UHRALTES FANGGERÄT, TOTE KÖDER ,KEIN PLATZ WECHSEL.

2.Vom Strand habe ich gesehen ( Lamei Strand )wie die Thais auf SQUID gefischt hatten ,mit erfolg.
UND bei Großmutter & Großvater Felsen sind auch viele am Fischen ( dort ist es ganz schnell 10m Tief )
Die Köder gibts für 50 Baht im Angelladen in Lamei.
Der hat auch Ruten & Rollen Schnüre ,Hacken usw 
Der Shop ist vom Pavilion gesehen : re über die Brücken die nächste grosse Strasse LI dann ca 3min Laufen auf der Li seite.

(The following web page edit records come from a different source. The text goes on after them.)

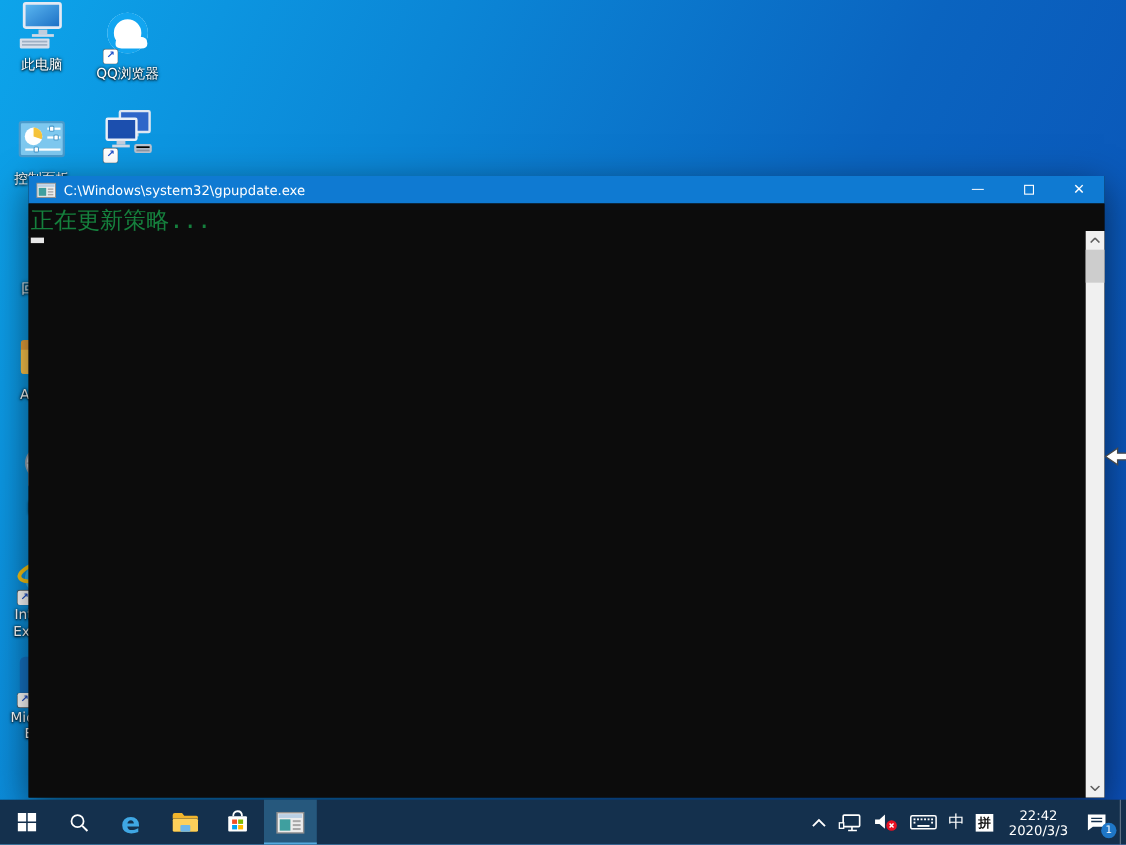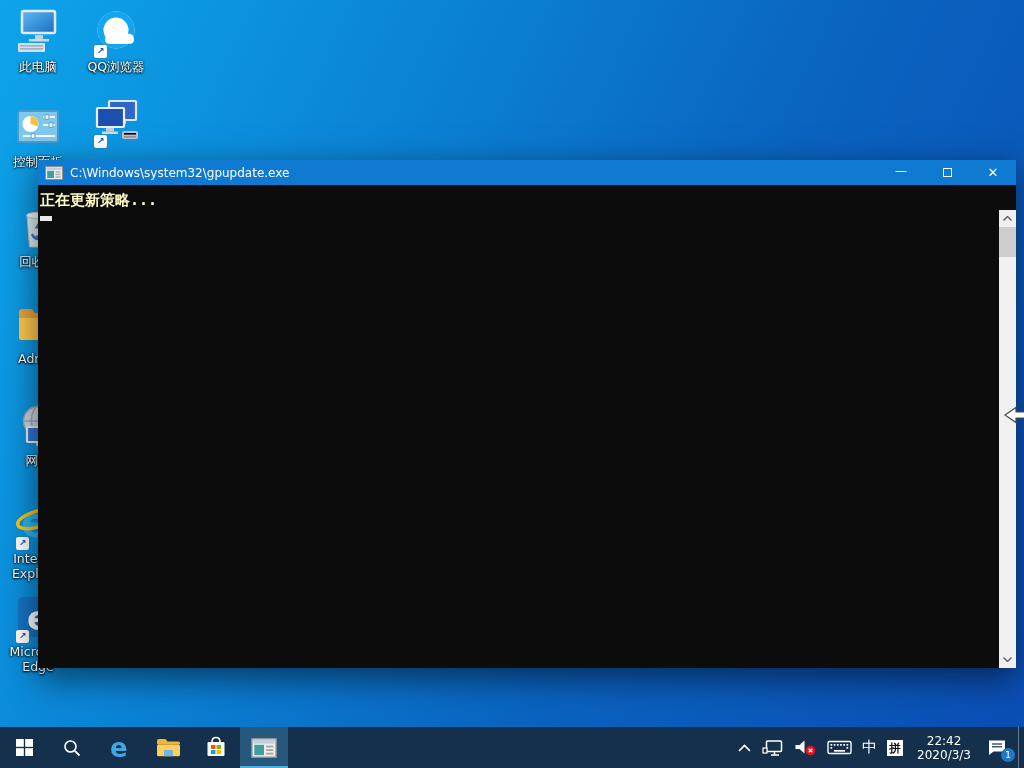"此电脑" div.dicon { top: 8px -> 0 }
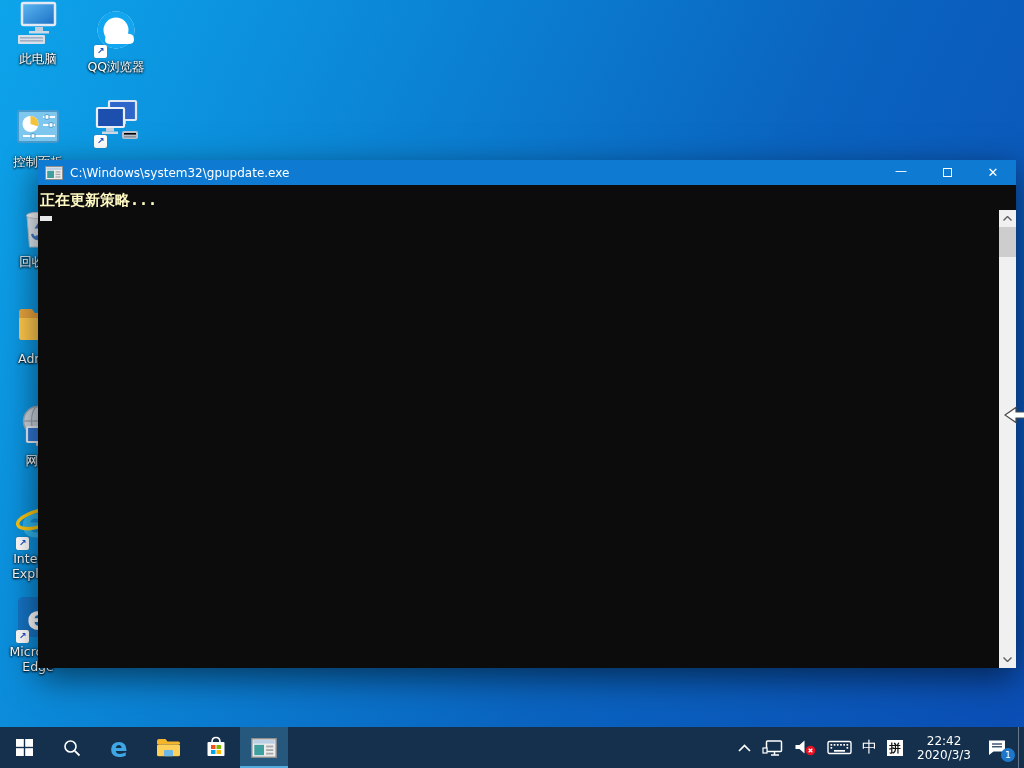"C:\Windows\system32\gpupdate.exe" .window { height: 508px -> 565px; left: 38px -> 26px }
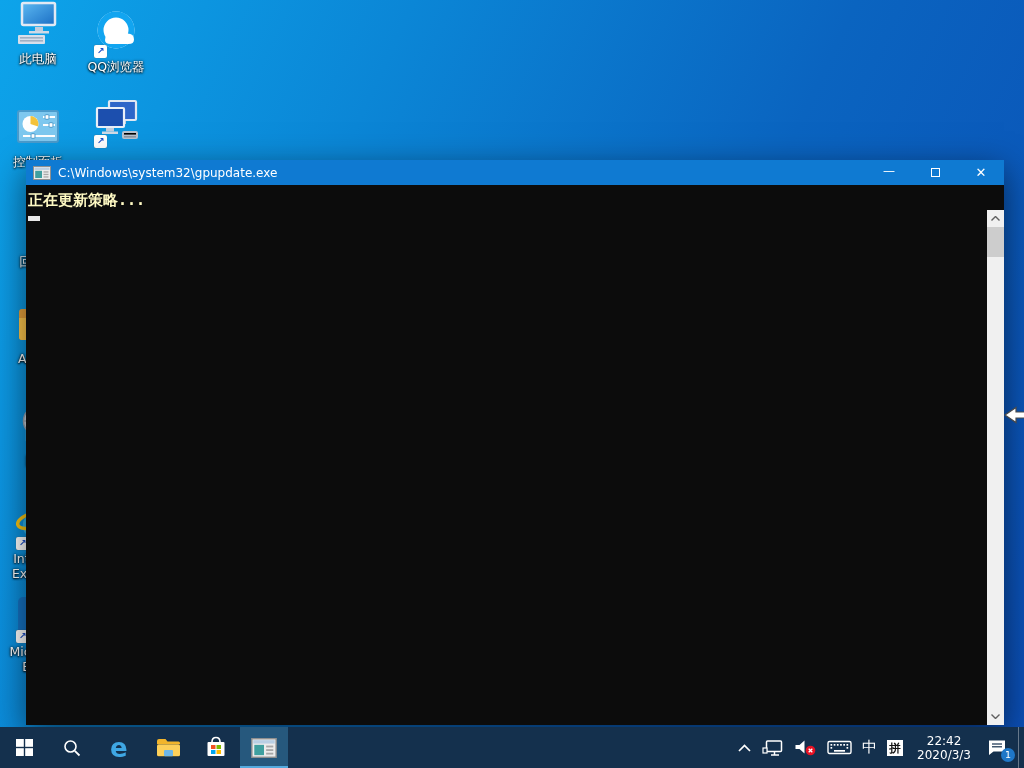"正在更新策略..." .console-text { color: #fef9c3 -> #15803d; font-size: 15px -> 21px; font-weight: bold -> none }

3.Lamei höhe dem Flusseinlauf beim Hotel Pavilion steht ein Thai mit sein Longtailboat der Touren anbietet ( der hat öffters Baracudas gefangen und hat auch gutes gerät 
 Multis, Rapala Schleppköder,ODER LEBENDER Röhrensquid )

4.Süsswasser :
Auf Monsterwelse,Karpfenarten,Snakeheads usw 
dies geht bei dem ort : TALING NGAM Tel: 077415387
( so eine art von " Forellenteich" nur mit Fischen von 10-210lbs )
www.fishinginthailand.com

IN Bangkok sollte man sich diesen see u Shop mal ansehen 
http://www.7seasproshop.com/main.php
Da hatte ich zwei Typen zu gesehen die sich alle 3min die Rute in die Hand zurück gaben weil der Wels so gross war das es anders nicht gegangen wäre.


----------



## Airferdo (14. Oktober 2011)

*AW: Thailand Ko-Samui Aug.2011*

Wow, ich war schon vier mal auf Samui das mit dem Süßwasserangeln habe ich noch nicht gesehen verdammt. Nächstes mal dann !!!


----------



## robert 81 (27. Oktober 2011)

*AW: Thailand Ko-Samui Aug.2011*

*Ko-Samui, da fliege ich auch nächstes Jahr hin. Freu:vik:
*


----------



## Sargo (5. November 2011)

*AW: Thailand Ko-Samui Aug.2011*

Hallo Holzwurm,  Danke für das update, sehr hilfreich !!!   Jens


----------